Moore used his speech introducing Biden to detail a personal rise from a troubled teen with a single mother to a Rhodes scholar, military veteran and nominee for governor, which he credited “to a community who didn’t leave me behind.”

He broadly promised to invest in education, including apprenticeship programs, free preschool who those who need it and community colleges, and to use his experience as a business owner to bolster the state’s economy, particularly among minority-owned businesses.

Moore, who is Black, noted that Maryland incarcerates young Black men at a higher rate than any other state and vowed to change that. He would be the state’s first Black governor if elected.

Although the governor’s mansion has been in Republican hands for eight years, Moore is heavily favored to win in November. Democrats outnumber Republicans by more than 2 to 1, and Cox’s close ties to Trump could prove to be an anchor, given Trump lost Maryland to Biden by 33 percentage points in 2020. But Moore cautioned against complacency.

Moore said that since his primary win, people have told him, “Isn’t it great that you have to go up against Dan Cox?”

“My answer is clear and consistent: Do not underestimate what we’re up against,” he said. “It is not ‘great’ that in November we are facing an election denier.”

Cox has called the 2020 election “stolen” and said he traveled to Pennsylvania to work on decertifying the vote. After the primary, he deleted references to that work from his campaign website.

The Cox campaign scheduled, then canceled, a “Freedom Rally” outside the DNC event.

In a statement released Tuesday, Cox accused Moore of avoiding debates with him and criticized Biden’s new plan for student debt relief, a $300 billion proposal that would cancel as much as $20,000 in federal student loan debt for millions of borrowers.

“I will win this November and vigorously serve the people of Maryland as governor because the failed policies of the Biden Administration which Wes Moore is praising, advancing and will implement are disastrous for Maryland,” Cox said in a statement.

He later added, “And working Marylanders as a whole will end up paying for something they never had nor can they afford — someone else’s college degree.”

Cox’s position on student loan debt offered a rare moment of unity with term-limited Maryland Gov.
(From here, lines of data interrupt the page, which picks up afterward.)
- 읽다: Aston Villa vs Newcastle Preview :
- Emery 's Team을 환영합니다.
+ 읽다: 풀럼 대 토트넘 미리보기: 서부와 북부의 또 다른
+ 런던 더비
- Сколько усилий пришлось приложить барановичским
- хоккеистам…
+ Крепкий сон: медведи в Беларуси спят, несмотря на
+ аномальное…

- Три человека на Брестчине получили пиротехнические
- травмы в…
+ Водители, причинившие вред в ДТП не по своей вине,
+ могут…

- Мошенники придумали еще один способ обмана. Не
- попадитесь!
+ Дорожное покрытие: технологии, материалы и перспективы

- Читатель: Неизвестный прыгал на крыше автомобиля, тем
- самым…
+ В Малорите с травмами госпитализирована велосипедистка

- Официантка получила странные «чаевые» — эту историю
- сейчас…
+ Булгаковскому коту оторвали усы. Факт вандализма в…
Larry Hogan (R), who has questioned if Cox is “mentally stable” and refused to support him.

Hogan tweeted Monday that it would cause “skyrocketing inflation. This is a really bad idea at the worst possible time.”

Biden told the crowd that if they wanted to know what to think of Cox, they should look no further than comments from the Republican leader of Maryland: Hogan.
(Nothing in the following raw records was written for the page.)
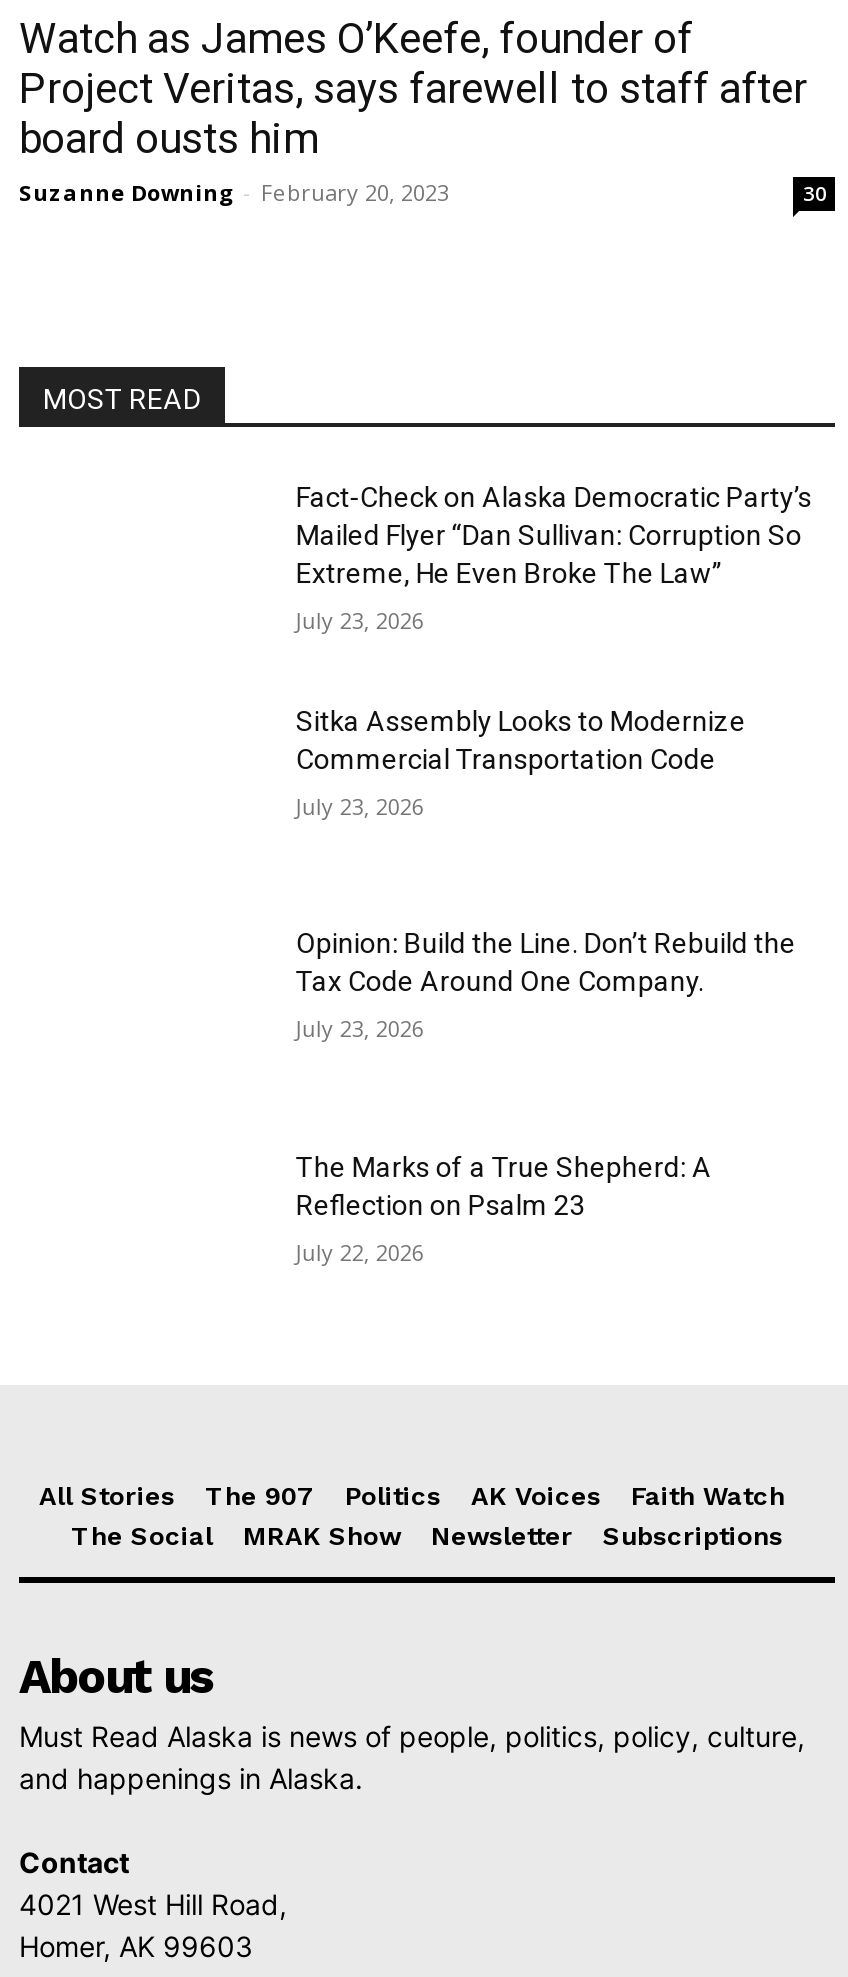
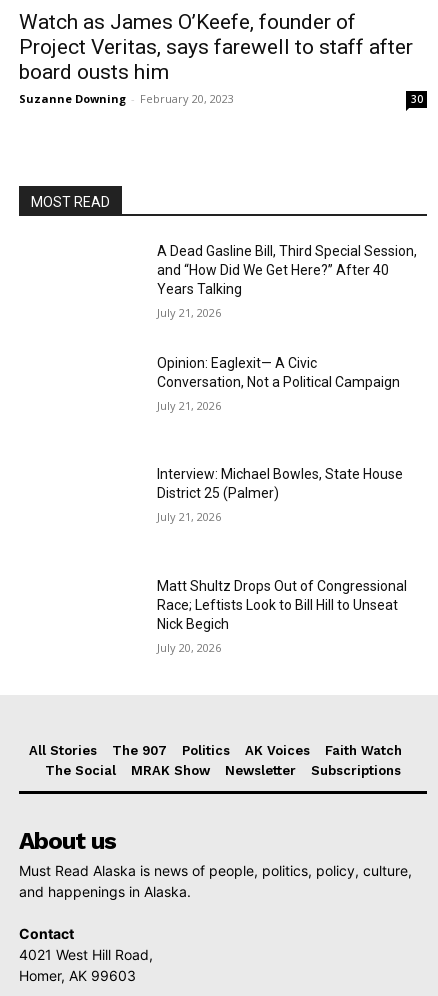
- Fact-Check on Alaska Democratic Party’s
- Mailed Flyer “Dan Sullivan: Corruption So
- Extreme, He Even Broke The Law”
+ A Dead Gasline Bill, Third Special Session,
+ and “How Did We Get Here?” After 40
+ Years Talking

- July 23, 2026
+ July 21, 2026

- Sitka Assembly Looks to Modernize
- Commercial Transportation Code
+ Opinion: Eaglexit— A Civic
+ Conversation, Not a Political Campaign

- July 23, 2026
+ July 21, 2026

- Opinion: Build the Line. Don’t Rebuild the
- Tax Code Around One Company.
+ Interview: Michael Bowles, State House
+ District 25 (Palmer)

- July 23, 2026
+ July 21, 2026

- The Marks of a True Shepherd: A
- Reflection on Psalm 23
+ Matt Shultz Drops Out of Congressional
+ Race; Leftists Look to Bill Hill to Unseat
+ Nick Begich

- July 22, 2026
+ July 20, 2026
Outside the school, a line of several hundred people waiting to get inside stretched for more than a block, with several hundred more crowded near the security entrance. Men in black union T-shirts enjoyed icees as Pharrell’s “Happy” played from loudspeakers.

Juliane Caviston, 48, was feeling upbeat about Biden’s cancellation of student loan debt. She didn’t know much about Moore — “he probably doesn’t have a whole lot of government experience,” she said — but isn’t worried about his chances in a deep-blue state.

Caviston said she is more concerned that the Democratic Party is losing touch with its liberal values amid the constant battles over the 2020 presidential election and false claims over a host of issues made by Trump supporters, including Cox.

“Don’t forget about our trans kids, don’t forget about gender equality, don’t forget about freaking abortion,” she said.

Linda Lacey, 73, was excited to see the large turnout, mainly because her 14-year-old granddaughter, who starts at the high school Monday, was playing piccolo in the band before Biden spoke. A retired professor of city and regional planning, Lacey, a Democrat, likes Hogan — particularly a 90-day suspension of the gas tax he championed — and is concerned that Cox represents a dark turn in the state.

“I’m hoping that people will come to their senses,” she said.